An engineering demonstration project can be initiated
immediately, to begin with simple replication of robot assembler by robot
assembler from supplied parts, and proceeding in phased steps to full reproduction
of a complete machine processing or factory system by another machine processing
system, supplied, ultimately, only with raw materials.
The raw materials of the lunar surface, and the materials
processing techniques available in a lunar environment, are probably sufficient
to support an automated lunar manufacturing facility capable of self-replication
and growth.
Tentative design of a lunar manufacturing facility capable
of self-replication can begin, when current knowledge and state-of-the-art
technologies are employed, but final design awaits the initial results
of the demonstration-development program. Significant further research
in lunar materials processing and in the design and operation of automated
factories, should be conducted at once.
In addition, the team considers that the replicating systems
concept, if implemented, can have the following important consequences:
- It will accelerate the design and development of sophisticated
automated assembly techniques useful in carrying out future NASA missions.
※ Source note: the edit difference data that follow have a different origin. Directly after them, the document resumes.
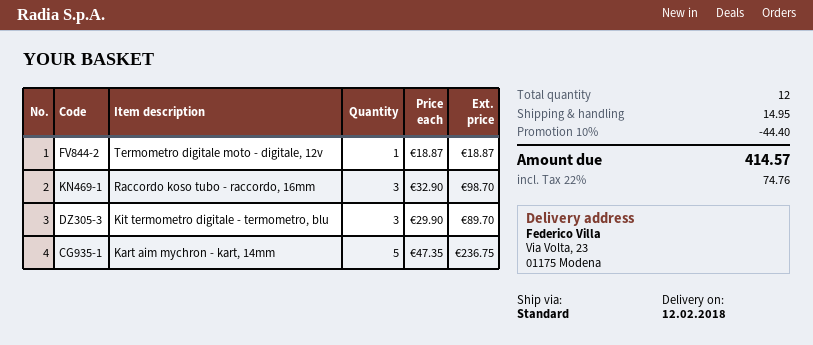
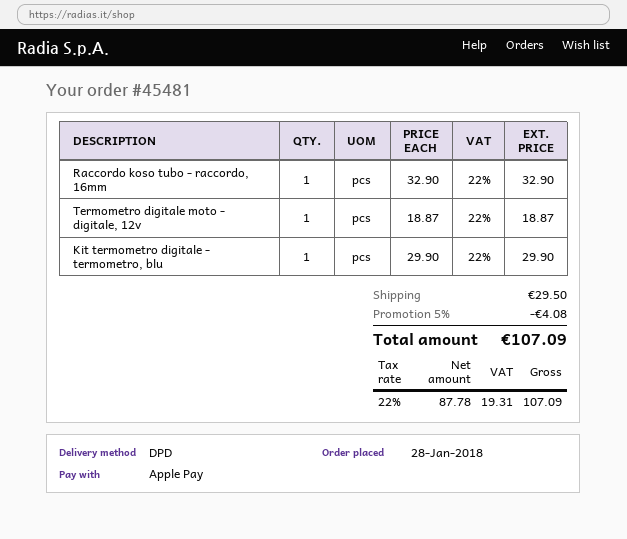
shipping method: standard -> DPD
Raccordo koso tubo - raccordo, 16mm: 3 x 32.90 = 98.70 -> 1 x 32.90 = 32.90
Kit termometro digitale - termometro, blu: 3 x 29.90 = 89.70 -> 1 x 29.90 = 29.90
Kart aim mychron - kart, 14mm: 5 x 47.35 = 236.75 -> none
discount: 10% = 44.40 -> 5% = 4.08
shipping: 14.95 -> 29.50
tax: 22% = 74.76 -> 22% = 19.31
total: 414.57 -> 107.09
- It will accelerate the design and development of improved
automated assembly and processing techniques applicable to the problems
of achieving increased Earth-based manufacturing productivity.
- By establishing an automated, growing, selfreplicating,
multipurpose, multiproduct lunar manufacturing facility, NASA capacity
for space exploration and research can be enormously expanded and permanently
enhanced with only modest continuing expenditures.
- The virtually cost-free expansion of mining, processing,
and manufacturing capacity, once an initial investment is made in an autonomous
SRS, makes possible the commercial utilization of the abundant energy and
mineral resources of the Moon for the benefit of all mankind.
- The establishment of a replicating lunar manufacturing
facility can be a stepping stone to the design and construction of replicating
manufacturing complexes on the surfaces of other planets. These new complexes
themselves may be products of automated, self-replicating manufacturing
facilities located elsewhere.
Finally, the team offers the following general recommendations
to NASA in furtherance of the basic objective of achieving practical self-replicating,
growing machine systems in the shortest reasonable time:
- NASA should begin immediately the development of a
simple demonstration replicating system on a laboratory scale, with teleoperated
to fully automated phased steps to higher levels of sophistication as the
technology is proven and matures.
- The space agency should support significant further
research in lunar materials processing, lunar resource exploration, and
the design and operation of automated manufacturing facilities.
- NASA should implement the design, development, and
construction of an automated, multiproduct, remotely reprogrammable lunar
factory system to begin operation on the lunar surface early in the next
century.
- Studies should be conducted of scenarios in which
a succession of replicating, multipurpose, multiproduct, automated, remotely
reprogrammable factories could be placed in orbit or on other planets,
these systems perhaps themselves products of earlier established nonterrestrial
replicating facilities.
- NASA should initiate additional studies of the social,
political, military, and economic consequences of the proposed work, and
of various other as yet unresolved issues and concepts (see app. 5K).